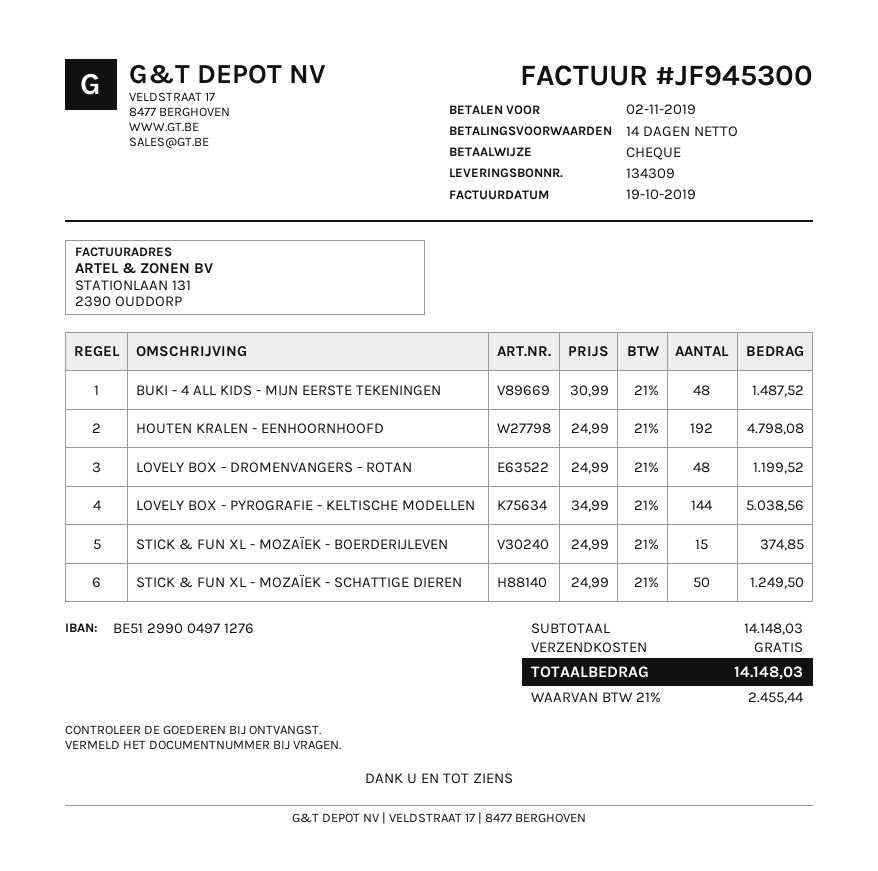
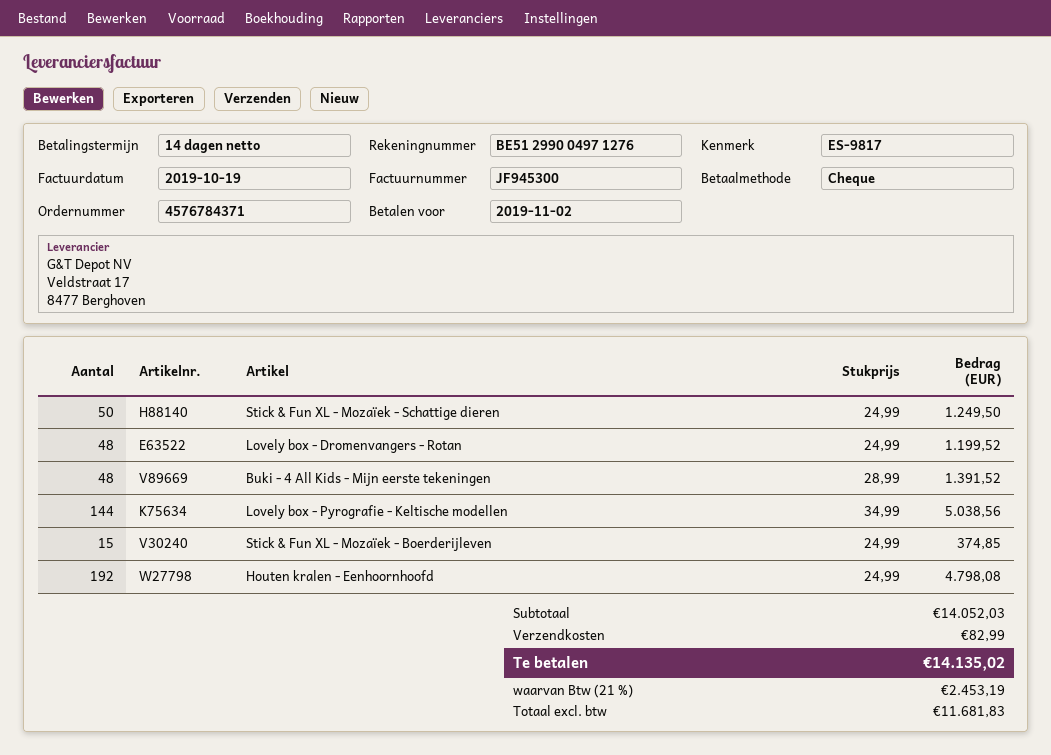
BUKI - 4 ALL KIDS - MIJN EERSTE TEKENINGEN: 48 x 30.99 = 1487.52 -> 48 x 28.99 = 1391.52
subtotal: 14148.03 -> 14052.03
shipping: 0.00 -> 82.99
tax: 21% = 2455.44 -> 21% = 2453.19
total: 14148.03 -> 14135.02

+---+

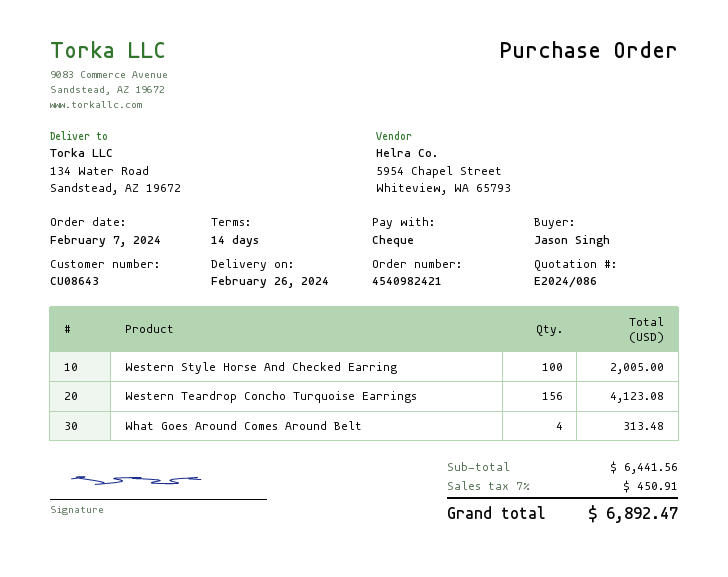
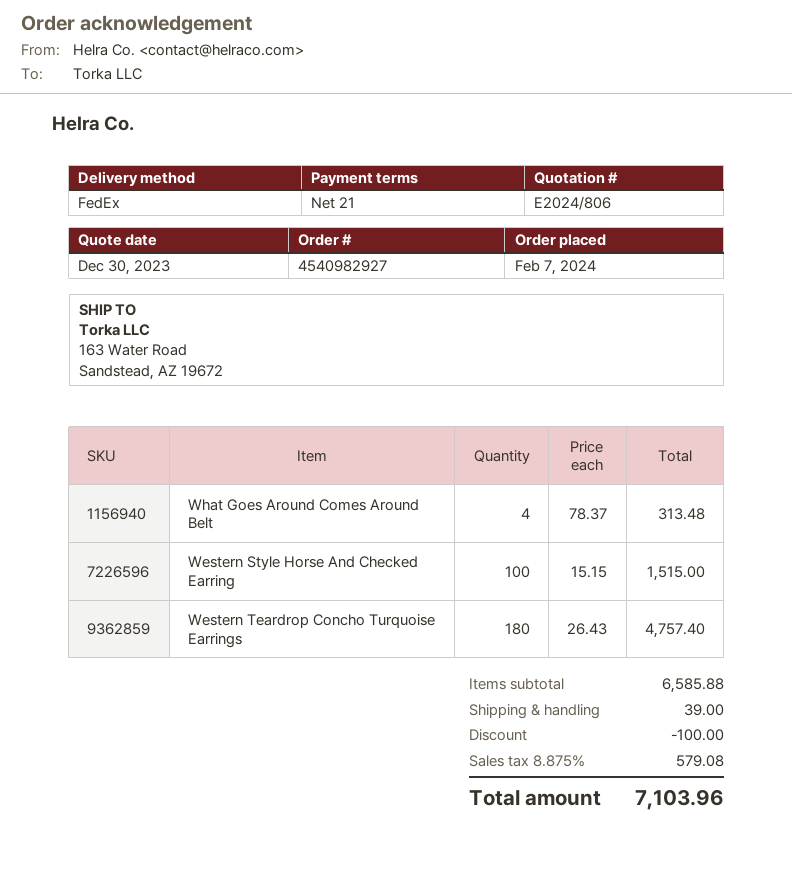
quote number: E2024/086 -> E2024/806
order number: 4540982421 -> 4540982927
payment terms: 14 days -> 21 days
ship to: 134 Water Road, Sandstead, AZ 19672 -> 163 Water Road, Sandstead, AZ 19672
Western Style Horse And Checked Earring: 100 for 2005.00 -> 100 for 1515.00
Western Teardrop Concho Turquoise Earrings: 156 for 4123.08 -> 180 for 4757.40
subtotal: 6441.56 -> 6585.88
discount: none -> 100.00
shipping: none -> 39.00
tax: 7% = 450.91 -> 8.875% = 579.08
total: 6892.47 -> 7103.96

+---+

Give only a number, the count of lines above that include the string "none".

#### [RESPONSE TO THE EXERCISE]
2